The history of light in our species sounds a bit obscure but it’s one of the most interesting and relevant stories there is, both historically speaking and socially speaking. While today we may have things like commercial led lighting, high intensity illumination, led canopy fixtures, led warehouse lighting and other lights of many a varied and interesting nature, things weren’t always so bright for our societies. Literally. Our past is a dark one in the truest sense of the word, a history of trying light huge dark spaces with tiny lights and only succeeding sometimes. As of the past three decades, there is now no one left living who remembers what true darkness is like, the time before the invention of electric lights and the street light. There is no one left to remember what that world, the world of the lamp and the candle, was like. With this loss of cultural memory comes the death of one world and the beginning of another for, surely, if you think about, our modern high tech world is only the beginning. The start. But it came from that old world, the one where night was full and complete and inescapable. That world was a very different one but its attitudes and ideas continue to resonate to this day, affecting the homes and behaviors and civilizations that it eventually inspired today. So how did we get here? What was that world like and what can we do to move our own world into the future? These are difficult questions and they don’t have particularly easy answers. Not at all. We might live in a world awash with knowledge but there’s no one easy way to answer the effect that permanent light has had on our psyches and lives. Some researchers say it has caused insomnia to rise, others say it is cutting off from the night sky in a fundamental way. It is affecting our lives and our sleep. But others say it is good and that it helping us adjust to this new world, this technological place we’ve ended up. So, what is the real story of light?
How It All Started
Before commercial led lighting, before electric light or power plants or the idea of externally powered machines in general, we had fire. No one knows how we discovered it or who was the first to use it. It is likely that one of our ancestors picked up a flaming stick one day far in the past and realized it could be used as a weapon or a tool.
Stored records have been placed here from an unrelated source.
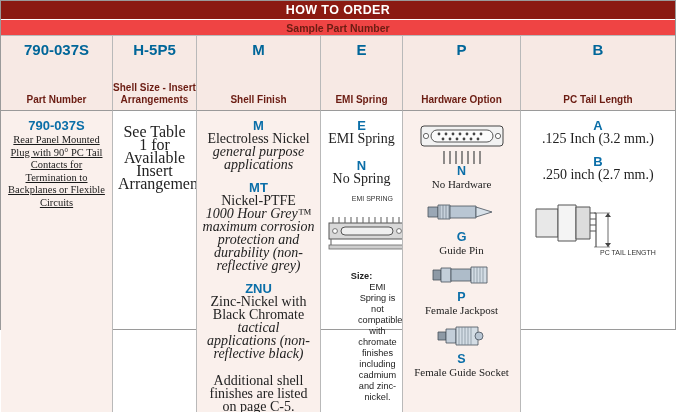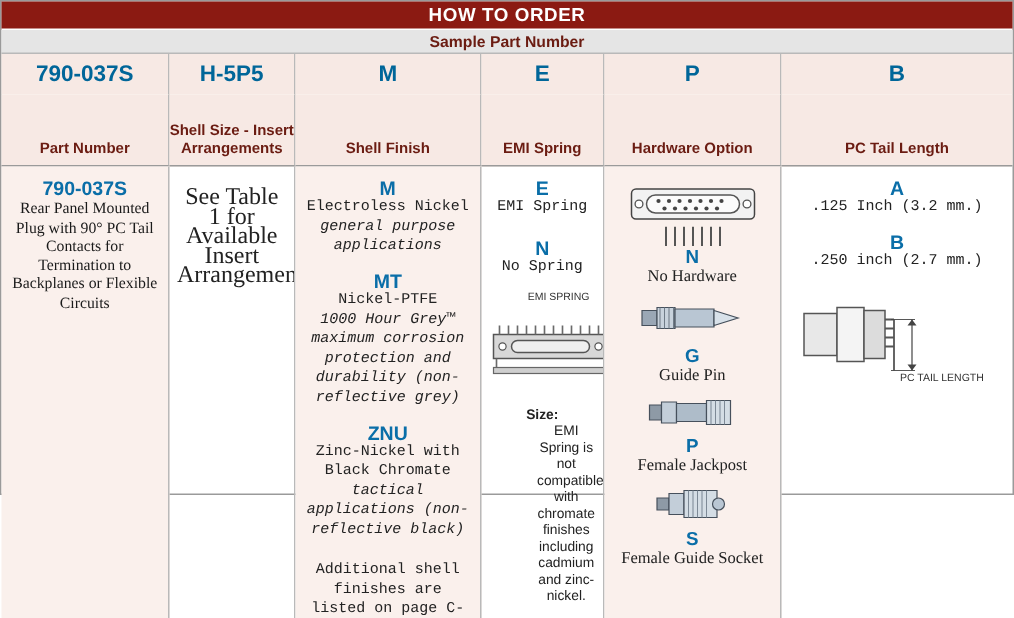--- a/index.html
+++ b/index.html
@@ -33,7 +33,7 @@
   
   .sample-bar {
     height: 16px;
-    background: #e5e5e5;
+    background: #ef4444;
     color: #6b1c12;
     font-family: "Liberation Sans", sans-serif;
     font-weight: bold;

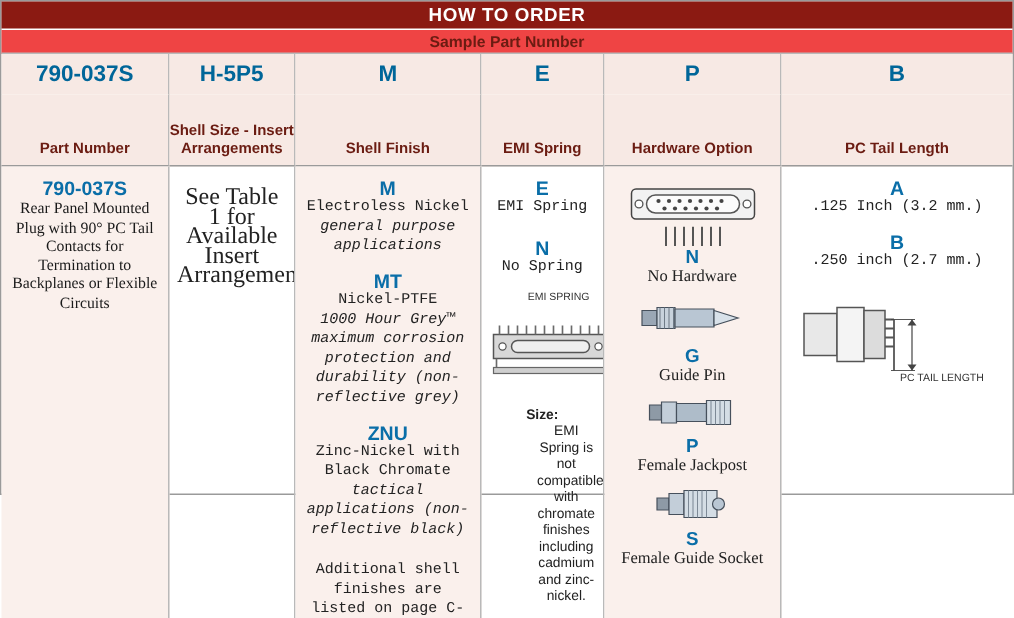--- a/index.html
+++ b/index.html
@@ -97,6 +97,7 @@
     font-size: 10.5px;
     line-height: 12.5px;
     margin-top: 2px;
+    text-decoration: underline;
   }
   .col2-text {
     font-size: 16px;

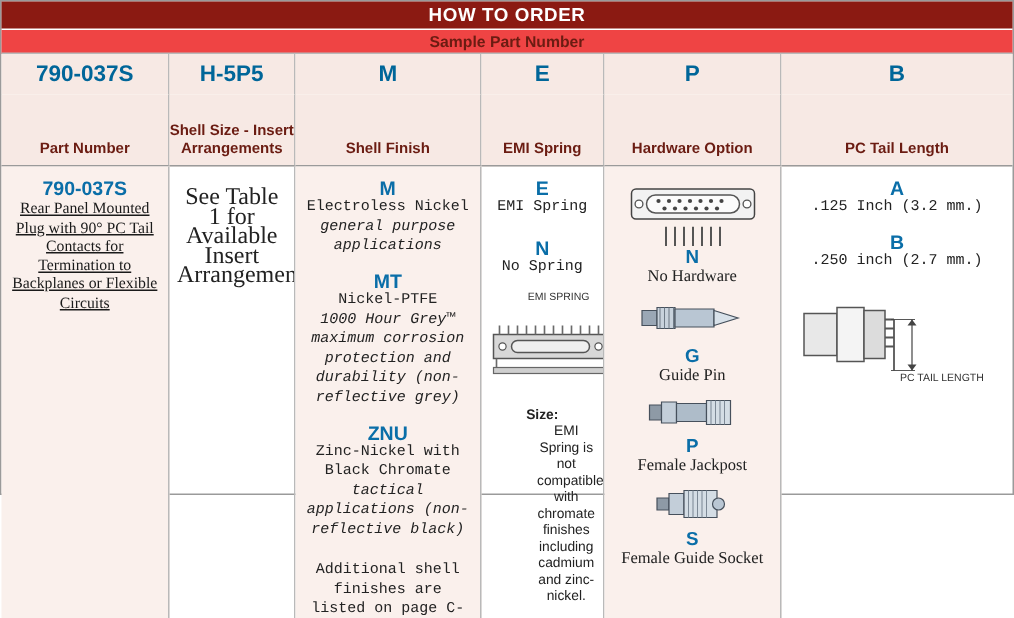--- a/index.html
+++ b/index.html
@@ -87,7 +87,7 @@
   }
   .body-row > div.tint { background: #faf0ec; }
   .code { color: #0a6ea8; font-weight: bold; font-family: "Liberation Sans", sans-serif; font-size: 13px; }
-  .desc { font-family: Liberation Mono, monospace; font-size: 10px; }
+  .desc { font-family: Liberation Serif, serif; font-size: 14px; }
   .ital { font-style: italic; }
   .sp10 { height: 10px; }
   .sp14 { height: 14px; }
This idea spread quickly, as ideas among humans tend to do as that’s kind of our big evolutionary advantage, and soon most people were using fires to protect themselves in the night. It wasn’t commercial led lighting or any other type of advanced lighting, it wasn’t very good lighting but it was enough. We huddled around fires and watched as the world passed by outside of us, a strange and magical place. We had no answers to what was out there. We only had light and what it could do for us.
Fire and Light
For the next millenia, fire was the only light we had. This sounds kind of obvious but really give it some thought. Fire was discovered as a tool millions of years ago and until somewhere around 1890 that was as far as it went. It could heat metal, it could be used as a weapon and in guns but for light that was all we had. Electric lights are radically new, in that respect. They’re a whole new thing and energy efficient electric lights, like commercial led lighting, are even newer. We’ve truly entered a new world and because humans are so short sighted sometimes, we never stop to think about it. Fire was used in candles, lamps. Everywhere. And fire, you might remember, is not exactly the brightest substance. Oh it is bright but the world back then was a flickering, shadowy place. Living half your day among shadows made for a very different world psychologically. So we should respect the past and work towards making our future as bright and energy efficient as possible.